De sa propre expérience, de son chemin parsemé de combats, il retire l’impression d’un système politique fondé sur l’opacité. Justifiant son choix du second tour de 2012, il explique que ce fut un choix par défaut entre d’un côté les illusions proposées par la campagne de François Hollande et de l’autre les divisions suscitées par celle de Nicolas Sarkozy. Persuadé que les divisions menaient le pays à sa perte tandis que les illusions finiraient par se dissiper, il a choisi le candidat socialiste.D’où la nécessité d’une troisième voix, d’un pluralisme que la réforme du mode de scrutin devrait permettre.  D’où une politique d’urgence nationale, visant à restaurer les forces de création et de production, et susceptible de rassembler une majorité de Français, de la gauche réformiste à la droite républicaine, à condition que soit levé le monopole de la bipolarisation. D’où un Etat rendu plus accessible, plus lisible au citoyen, par l’allègement et la simplification de nos structures. D’où enfin un "nouveau siècle de l’Europe", c'est-à-dire une véritable politique européenne, fondée sur l’élaboration commune d’une stratégie d’avenir et sur l’incarnation de son pouvoir par un président de l’Union légitimé par le suffrage des peuples.

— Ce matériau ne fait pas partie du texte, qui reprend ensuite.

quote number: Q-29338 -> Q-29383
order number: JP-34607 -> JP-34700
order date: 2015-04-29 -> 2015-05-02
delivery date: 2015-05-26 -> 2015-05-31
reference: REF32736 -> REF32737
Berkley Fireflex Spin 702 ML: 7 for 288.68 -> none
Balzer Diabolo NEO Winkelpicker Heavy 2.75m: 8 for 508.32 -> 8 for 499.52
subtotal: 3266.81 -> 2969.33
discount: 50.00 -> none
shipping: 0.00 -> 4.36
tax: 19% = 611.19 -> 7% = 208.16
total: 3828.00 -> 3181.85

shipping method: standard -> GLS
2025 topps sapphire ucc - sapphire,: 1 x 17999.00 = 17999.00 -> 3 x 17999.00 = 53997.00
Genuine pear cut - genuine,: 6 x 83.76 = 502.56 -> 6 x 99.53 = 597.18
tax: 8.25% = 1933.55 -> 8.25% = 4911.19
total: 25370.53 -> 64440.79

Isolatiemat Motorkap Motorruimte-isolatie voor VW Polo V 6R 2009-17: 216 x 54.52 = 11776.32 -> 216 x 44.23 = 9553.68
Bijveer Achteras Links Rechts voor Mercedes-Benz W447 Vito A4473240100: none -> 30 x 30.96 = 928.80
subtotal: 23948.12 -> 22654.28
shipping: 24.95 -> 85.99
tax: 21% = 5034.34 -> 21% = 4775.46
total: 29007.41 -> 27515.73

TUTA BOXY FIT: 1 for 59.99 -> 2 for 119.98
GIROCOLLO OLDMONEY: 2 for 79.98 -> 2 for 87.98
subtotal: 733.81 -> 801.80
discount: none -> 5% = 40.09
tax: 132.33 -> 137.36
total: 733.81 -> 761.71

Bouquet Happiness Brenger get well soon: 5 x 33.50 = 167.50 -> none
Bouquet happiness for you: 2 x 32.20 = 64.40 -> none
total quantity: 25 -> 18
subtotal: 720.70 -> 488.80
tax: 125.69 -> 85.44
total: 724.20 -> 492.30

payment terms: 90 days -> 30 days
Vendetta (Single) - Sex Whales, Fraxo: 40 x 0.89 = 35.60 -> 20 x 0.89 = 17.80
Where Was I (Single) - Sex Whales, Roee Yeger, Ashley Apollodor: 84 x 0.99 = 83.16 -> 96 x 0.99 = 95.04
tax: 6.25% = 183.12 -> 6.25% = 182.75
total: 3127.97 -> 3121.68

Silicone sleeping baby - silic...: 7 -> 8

"Il faudra peu de mois", conclut François Bayrou, pour que s’imposent à tous les solutions qu’il propose. Peut-être a-t-il à l’esprit les lendemains d’élections municipales qui seraient fatales aux deux grands partenaires de la bipolarisation. Peut-être se rêve-t-il dans quelques mois dans les habits du sauveur. Ce serait une issue glorieuse à sa traversée du désert. Au moins ce dernier livre aura-t-il contribué à en dessiner les contours.